As I recall, there are already some very high power and large wind tunnels at the NASA Ames research center in Mountain View California. http://windtunnels.arc.nasa.gov/. For those of you that live in Silicon Valley, I'm sure you are all familiar with the gigantic wind tunnel that is large enouph to handle a complete mid-sized airliner.
No, something needed to be done, the valve that stuck open needed to be closed. They were incorrectly acting because the system was not responding as they expected based on their inputs. Btw TMI pisses me off. People whine about the dangers of nuclear power, yet TMI which was about the worst possible scenario for a US nuclear power plant released less radiation than a MUCH smaller coal plant would in a year.
There are 4 boxes to use in the defense of liberty: soap, ballot, jury, ammo. Use in that order. Starting now.
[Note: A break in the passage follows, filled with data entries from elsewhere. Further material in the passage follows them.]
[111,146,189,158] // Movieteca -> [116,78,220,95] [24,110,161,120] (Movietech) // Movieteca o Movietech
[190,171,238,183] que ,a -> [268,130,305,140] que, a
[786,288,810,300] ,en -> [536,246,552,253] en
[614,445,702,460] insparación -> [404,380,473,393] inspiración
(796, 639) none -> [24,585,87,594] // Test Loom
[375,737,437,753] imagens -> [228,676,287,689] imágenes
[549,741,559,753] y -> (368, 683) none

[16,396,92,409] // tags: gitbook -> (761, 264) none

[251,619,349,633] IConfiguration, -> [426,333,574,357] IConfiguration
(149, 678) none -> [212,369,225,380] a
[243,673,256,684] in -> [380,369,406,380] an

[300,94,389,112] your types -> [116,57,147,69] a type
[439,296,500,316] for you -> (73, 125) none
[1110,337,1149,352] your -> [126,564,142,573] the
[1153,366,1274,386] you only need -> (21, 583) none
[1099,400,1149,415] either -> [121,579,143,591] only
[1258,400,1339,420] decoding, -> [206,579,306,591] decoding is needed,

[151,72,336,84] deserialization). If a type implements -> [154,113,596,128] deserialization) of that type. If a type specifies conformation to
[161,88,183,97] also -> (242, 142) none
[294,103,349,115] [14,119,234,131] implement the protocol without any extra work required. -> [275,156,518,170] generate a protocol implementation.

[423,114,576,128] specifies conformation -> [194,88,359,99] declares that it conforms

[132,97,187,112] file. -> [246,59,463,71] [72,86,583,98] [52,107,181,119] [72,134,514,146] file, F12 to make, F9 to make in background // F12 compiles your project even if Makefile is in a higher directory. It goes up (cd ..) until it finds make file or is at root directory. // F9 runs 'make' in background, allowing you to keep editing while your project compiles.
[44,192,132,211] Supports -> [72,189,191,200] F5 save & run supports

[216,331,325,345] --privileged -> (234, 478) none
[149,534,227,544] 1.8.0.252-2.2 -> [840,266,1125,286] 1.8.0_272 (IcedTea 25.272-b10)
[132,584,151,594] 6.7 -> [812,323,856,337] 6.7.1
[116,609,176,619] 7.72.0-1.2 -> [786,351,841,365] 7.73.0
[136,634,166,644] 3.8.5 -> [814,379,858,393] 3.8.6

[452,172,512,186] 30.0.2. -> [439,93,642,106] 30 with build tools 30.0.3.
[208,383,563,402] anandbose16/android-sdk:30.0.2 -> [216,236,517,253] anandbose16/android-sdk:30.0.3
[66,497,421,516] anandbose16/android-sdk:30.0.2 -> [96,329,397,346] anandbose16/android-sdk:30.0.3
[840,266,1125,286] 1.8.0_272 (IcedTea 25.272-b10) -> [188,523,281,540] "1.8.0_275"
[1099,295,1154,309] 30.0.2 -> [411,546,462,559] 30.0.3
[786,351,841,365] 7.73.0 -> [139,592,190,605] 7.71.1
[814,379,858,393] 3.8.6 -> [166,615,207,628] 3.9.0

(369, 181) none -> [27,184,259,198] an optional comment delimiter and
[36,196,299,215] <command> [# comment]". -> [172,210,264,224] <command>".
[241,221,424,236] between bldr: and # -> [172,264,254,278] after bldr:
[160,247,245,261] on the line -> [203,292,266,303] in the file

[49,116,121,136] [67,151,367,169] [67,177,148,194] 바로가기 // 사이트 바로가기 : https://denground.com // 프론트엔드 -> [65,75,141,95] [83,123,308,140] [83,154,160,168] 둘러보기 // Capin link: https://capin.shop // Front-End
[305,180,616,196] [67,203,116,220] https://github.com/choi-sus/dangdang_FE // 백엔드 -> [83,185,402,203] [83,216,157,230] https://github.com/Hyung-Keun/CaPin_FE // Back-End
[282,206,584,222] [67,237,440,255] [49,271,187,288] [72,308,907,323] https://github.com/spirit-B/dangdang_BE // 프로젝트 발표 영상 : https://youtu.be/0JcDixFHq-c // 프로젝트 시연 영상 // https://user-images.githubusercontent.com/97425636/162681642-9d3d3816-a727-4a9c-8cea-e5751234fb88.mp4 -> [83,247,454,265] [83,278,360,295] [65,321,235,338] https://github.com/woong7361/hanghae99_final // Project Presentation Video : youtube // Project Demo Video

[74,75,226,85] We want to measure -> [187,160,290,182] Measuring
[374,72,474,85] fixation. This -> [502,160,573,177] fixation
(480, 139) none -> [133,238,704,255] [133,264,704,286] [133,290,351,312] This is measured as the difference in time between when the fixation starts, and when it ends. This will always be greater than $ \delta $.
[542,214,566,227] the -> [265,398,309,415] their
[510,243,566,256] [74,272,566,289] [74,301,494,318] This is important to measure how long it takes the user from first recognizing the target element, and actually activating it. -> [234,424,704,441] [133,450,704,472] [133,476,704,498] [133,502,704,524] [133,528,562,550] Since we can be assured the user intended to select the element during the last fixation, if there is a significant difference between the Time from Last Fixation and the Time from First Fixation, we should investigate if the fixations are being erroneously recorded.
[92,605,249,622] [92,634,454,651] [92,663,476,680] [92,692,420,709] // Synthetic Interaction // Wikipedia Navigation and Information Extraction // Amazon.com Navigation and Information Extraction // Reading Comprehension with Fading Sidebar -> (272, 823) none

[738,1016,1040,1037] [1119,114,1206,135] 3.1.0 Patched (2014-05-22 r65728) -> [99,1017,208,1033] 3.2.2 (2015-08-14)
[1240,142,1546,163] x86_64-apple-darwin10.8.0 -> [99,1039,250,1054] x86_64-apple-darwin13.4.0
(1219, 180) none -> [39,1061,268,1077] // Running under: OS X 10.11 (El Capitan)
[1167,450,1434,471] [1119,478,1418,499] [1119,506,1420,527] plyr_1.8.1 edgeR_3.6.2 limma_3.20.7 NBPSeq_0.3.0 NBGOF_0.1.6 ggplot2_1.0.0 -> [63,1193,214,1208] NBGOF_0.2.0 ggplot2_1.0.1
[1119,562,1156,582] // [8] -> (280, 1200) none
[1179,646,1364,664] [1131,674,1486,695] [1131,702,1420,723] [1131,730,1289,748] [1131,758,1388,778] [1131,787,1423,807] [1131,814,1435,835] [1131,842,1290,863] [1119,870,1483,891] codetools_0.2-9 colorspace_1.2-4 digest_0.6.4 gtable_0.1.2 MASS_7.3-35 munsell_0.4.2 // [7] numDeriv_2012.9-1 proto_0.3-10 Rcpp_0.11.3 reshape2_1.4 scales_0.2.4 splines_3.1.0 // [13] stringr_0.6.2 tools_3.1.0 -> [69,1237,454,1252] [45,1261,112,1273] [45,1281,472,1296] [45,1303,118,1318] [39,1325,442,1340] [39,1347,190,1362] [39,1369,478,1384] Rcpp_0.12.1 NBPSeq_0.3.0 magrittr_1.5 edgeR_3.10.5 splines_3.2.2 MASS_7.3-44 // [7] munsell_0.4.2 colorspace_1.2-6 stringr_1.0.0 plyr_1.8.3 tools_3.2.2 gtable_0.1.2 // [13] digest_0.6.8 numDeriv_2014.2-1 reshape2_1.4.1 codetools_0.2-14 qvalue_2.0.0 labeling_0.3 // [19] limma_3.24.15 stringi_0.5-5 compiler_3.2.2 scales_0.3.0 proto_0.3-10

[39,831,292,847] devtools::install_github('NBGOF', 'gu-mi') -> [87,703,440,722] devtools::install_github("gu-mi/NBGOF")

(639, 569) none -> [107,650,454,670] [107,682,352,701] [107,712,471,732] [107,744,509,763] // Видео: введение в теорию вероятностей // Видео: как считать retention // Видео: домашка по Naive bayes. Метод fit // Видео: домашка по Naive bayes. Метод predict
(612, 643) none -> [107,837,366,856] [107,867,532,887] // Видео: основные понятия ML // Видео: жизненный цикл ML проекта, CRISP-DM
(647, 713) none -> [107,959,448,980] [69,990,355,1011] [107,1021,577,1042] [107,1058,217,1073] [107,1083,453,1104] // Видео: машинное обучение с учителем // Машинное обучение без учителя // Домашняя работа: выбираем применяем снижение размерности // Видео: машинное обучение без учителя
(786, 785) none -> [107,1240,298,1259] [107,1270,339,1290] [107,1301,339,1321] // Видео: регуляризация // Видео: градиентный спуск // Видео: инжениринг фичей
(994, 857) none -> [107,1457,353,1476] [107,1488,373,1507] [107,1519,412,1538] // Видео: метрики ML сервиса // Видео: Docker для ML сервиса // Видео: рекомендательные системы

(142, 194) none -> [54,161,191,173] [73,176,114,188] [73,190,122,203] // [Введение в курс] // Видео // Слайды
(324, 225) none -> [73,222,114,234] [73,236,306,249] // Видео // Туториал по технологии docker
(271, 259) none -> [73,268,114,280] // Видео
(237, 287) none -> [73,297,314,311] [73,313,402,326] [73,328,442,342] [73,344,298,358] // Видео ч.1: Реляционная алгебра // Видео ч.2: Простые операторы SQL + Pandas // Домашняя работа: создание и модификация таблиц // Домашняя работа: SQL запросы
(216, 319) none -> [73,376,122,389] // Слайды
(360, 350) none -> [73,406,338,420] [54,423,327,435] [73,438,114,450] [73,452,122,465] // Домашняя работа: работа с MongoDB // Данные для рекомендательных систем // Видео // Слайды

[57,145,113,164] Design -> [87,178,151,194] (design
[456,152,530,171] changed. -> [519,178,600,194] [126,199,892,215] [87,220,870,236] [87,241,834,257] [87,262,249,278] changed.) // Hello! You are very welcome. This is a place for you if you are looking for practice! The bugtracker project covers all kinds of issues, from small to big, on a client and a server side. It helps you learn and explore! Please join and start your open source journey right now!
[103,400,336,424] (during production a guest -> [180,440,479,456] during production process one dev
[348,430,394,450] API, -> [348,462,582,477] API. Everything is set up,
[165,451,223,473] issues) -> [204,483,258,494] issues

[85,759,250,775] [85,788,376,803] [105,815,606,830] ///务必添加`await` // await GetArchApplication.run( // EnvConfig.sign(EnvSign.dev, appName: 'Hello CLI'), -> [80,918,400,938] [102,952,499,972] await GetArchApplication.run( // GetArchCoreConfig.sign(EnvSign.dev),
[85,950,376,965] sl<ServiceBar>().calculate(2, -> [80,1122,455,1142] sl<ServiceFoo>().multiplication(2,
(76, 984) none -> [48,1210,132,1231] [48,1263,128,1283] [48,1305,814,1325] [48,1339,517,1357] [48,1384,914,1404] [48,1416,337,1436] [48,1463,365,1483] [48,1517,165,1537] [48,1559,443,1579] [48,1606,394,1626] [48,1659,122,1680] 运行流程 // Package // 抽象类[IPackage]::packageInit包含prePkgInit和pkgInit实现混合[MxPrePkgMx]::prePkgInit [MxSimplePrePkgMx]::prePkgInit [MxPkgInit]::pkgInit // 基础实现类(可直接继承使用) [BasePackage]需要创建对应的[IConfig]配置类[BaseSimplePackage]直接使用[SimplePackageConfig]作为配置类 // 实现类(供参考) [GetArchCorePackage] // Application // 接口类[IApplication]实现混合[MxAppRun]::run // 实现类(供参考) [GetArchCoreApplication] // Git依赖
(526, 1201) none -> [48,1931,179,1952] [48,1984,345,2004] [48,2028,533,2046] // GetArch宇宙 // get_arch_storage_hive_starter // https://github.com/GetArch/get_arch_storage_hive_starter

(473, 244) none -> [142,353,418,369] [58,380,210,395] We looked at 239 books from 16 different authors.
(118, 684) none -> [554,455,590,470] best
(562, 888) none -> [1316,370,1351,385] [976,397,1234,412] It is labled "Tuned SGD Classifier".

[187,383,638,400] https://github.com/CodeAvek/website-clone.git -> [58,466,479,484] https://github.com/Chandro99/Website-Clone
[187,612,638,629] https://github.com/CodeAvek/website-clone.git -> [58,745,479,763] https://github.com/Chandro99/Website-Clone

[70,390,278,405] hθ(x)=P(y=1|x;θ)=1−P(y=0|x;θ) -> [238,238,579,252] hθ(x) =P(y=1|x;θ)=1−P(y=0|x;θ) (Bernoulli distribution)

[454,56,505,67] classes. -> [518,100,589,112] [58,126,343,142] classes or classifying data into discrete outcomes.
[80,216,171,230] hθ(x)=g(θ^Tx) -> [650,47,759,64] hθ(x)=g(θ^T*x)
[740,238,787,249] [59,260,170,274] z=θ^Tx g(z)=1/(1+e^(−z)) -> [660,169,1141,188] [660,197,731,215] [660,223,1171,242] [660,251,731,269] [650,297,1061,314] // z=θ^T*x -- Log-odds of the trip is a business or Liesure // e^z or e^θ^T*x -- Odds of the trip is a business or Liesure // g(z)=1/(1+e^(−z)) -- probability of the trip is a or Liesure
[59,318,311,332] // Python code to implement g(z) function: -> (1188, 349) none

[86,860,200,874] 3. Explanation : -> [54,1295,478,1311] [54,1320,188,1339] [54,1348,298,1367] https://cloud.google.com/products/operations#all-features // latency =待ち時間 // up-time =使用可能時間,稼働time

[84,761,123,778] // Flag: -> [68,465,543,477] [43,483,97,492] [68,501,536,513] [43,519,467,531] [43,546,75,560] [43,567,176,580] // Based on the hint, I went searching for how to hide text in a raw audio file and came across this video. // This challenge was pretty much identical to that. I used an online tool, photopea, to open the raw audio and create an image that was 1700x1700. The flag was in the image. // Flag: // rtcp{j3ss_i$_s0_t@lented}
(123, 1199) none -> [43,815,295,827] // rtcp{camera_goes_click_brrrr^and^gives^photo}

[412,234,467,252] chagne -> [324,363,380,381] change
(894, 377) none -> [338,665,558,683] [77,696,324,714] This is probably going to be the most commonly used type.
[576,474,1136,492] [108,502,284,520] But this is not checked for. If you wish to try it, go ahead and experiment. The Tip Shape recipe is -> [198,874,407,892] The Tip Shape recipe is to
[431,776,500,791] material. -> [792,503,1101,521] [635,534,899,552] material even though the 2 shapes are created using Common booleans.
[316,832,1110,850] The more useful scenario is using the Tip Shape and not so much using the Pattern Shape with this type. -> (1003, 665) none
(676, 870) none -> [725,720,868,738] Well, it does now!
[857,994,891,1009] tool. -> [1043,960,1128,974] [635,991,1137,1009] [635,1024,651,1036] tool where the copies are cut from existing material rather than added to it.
Turbo-Props (propeller driven by jet like turbine power) is good up to a few hundred mph. Then the tips of the prop start going supersonic and cavitating. Highest efficiency
Turbo-Fan (same turbo jet power like a turbo-prop, but with an enclosed fan rather than a prop. Most of thrust still comes from the air driven by the fan. think 747) is capable of working in a faster regime up to somewhere near sonic speed (~780mph). Used for most commercial aviation because it is still fairly efficient, but faster than turboprop.
Turbo-Jet (same turbo jet power as turbo-prop, but little or no "bypass" air. The main purpose of the intake fan is now to pressurize air at intake for combustion with jet fuel. Thrust comes from) can provide substantial power at high velocites. TurboJets are the big muscular loud as hell engines used on fighter planes. They are several times less efficient than the TurboFans used in commercial airliners, but they produce many times more thrust and can run well in super-sonic regimes. More power + less efficiency = burns lots of fuel. Fighters can chew through thousands of gallons of jet fuel each hour just cruising. Temperature (melting point of metal) is a huge limit to the perf of these engines. Afterburners burn even more fuel in a way that isn't as temperature constrained, but is even less efficient. Modern fighters can burn through their fuel in something like a half hour of combat.
RAMjets work by using a constriction at the intake (rather than a fan) to pressurize the air. RAMjets don't work at low speeds, and are better designed to operate at a single design point. They typically run in the low mach numbers, although to operate, the intake air must be slowed to subsonic speeds. They are fast and efficient, but not very flexible. Typically used on missiles (due to their tendancy to operate in a single regime).
SCRAMjets are the same basic idea as a RAMjet, but the intake air remains supersonic.
Rockets do not burn any atmospheric O2 at all. For this reason, they operate equally well (or poor) at all speeds and air densities, providing a consistent predictable thrust. Due to the need to carry O2 around (which is far heavier than most of the fuels), their efficiency is appalling when compared to air-breathing engines. The uber-efficient space shuttle engines (2H2 + O2 -> 2H2O) have a specific impulse of ~440s. Solid rockets are more like ~200s. Kerosene rockets are in between. Air-breathing engines are in the thousands.